Florida and many other states have pet sale provisions that the breeder may not knowingly misrepresent the breed, sex or health of the dog. This is generally not an issue for the average American Kennel Club (AKC) registered dog, who has been bred by conscientious breeders who have dedicated their lives to advancing different breeds of dog. However, not everyone adheres to this standard of ethics. So dog-show quality breeders are also held to the same "Puppy Lemon Laws" if a veterinarian determines that the dog was unfit to be sold or did not meet the standards promised in a contract.

What A Reputable Breeder Offers

Potential pet owners interested in showing dogs or having the animal participate in other competitions for agility, hunting, herding or other competitions still need to be careful. The reputable breeder will be clear about a puppy's prospects as a potential show dog competitor versus a pet. Moreover, championship level is not the same as a top champion. Even dogs from the same litter will vary in price depending different traits considered desirable for the show ring, including markings, size, disposition, gender and health. Some will best in show win and some will not. Purchase contracts for top-quality show dogs will guarantee the animal's ancestry, registration and breeding rights.

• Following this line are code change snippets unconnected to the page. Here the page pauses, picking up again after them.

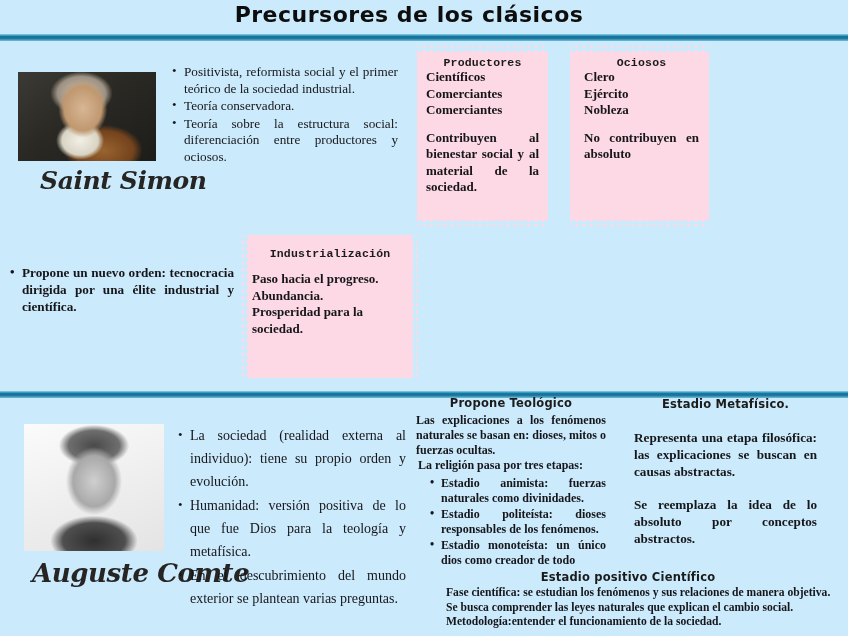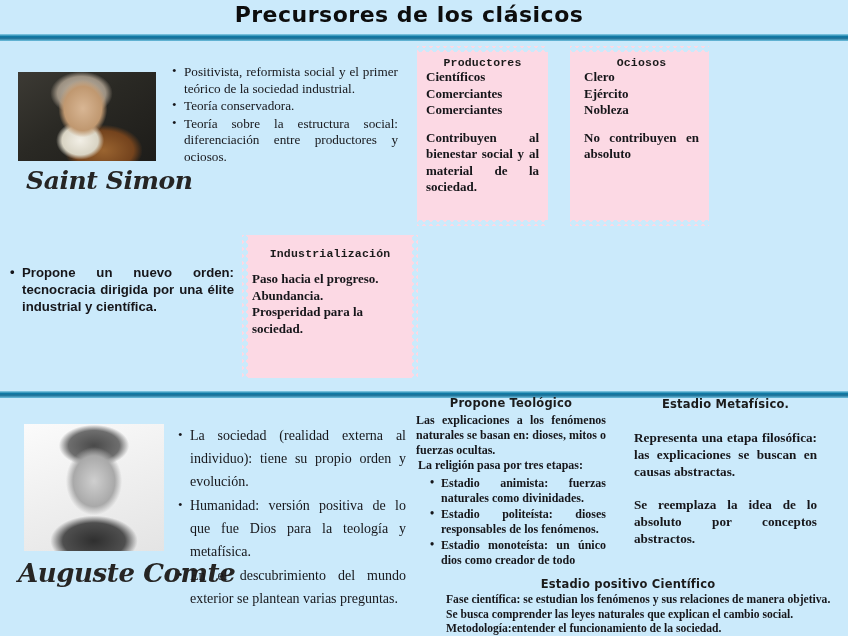"Saint Simon" .person-name { margin-left: none -> 14px }
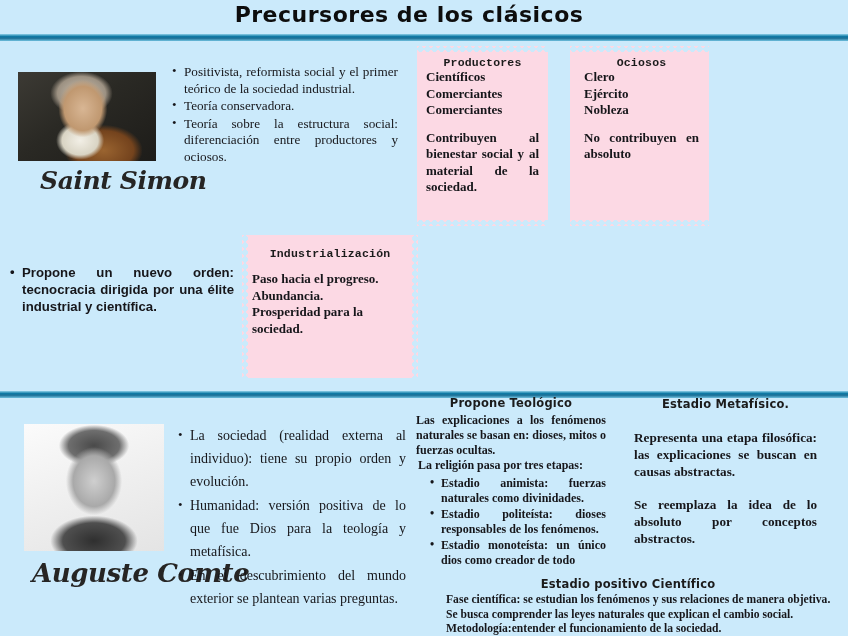"Propone un nuevo orden: tecnocracia" .lone-bullet { font-family: Liberation Sans, sans-serif -> Liberation Serif, serif }
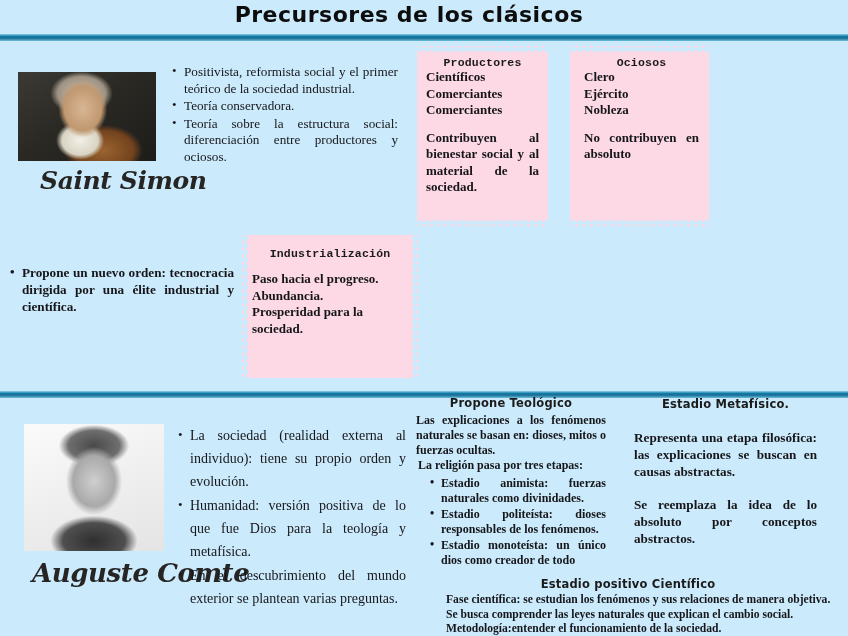"Estadio positivo Científico" #col-positivo { margin-top: 7px -> none }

If something goes wrong or is in dispute, the "lemon law" is still applicable to your dog. The breeder must refund the money or replace the dog with an animal that meets or surpasses the agreed upon standard. Due to the money involved with top-tier show dogs, reputable breeders' guarantees often surpass that of the state laws where the dog is purchased. These can include guarantees for health issues tied to a particular breed, such as hip dysplasia with larger breeds.

Get It In Writing

The buyer and the seller should always discuss these different guarantees (including deposits and potential refunds) up front and then put it in writing. If the breeder does not honor the agreement, fails to provide a contract, or there is some other dispute over the sale of the dog, an attorney who is well-versed in the transactional laws involving dogs or other animals can be a tremendous asset in resolving the issue. As with any other contract dispute, this can happen in court or through negotiation.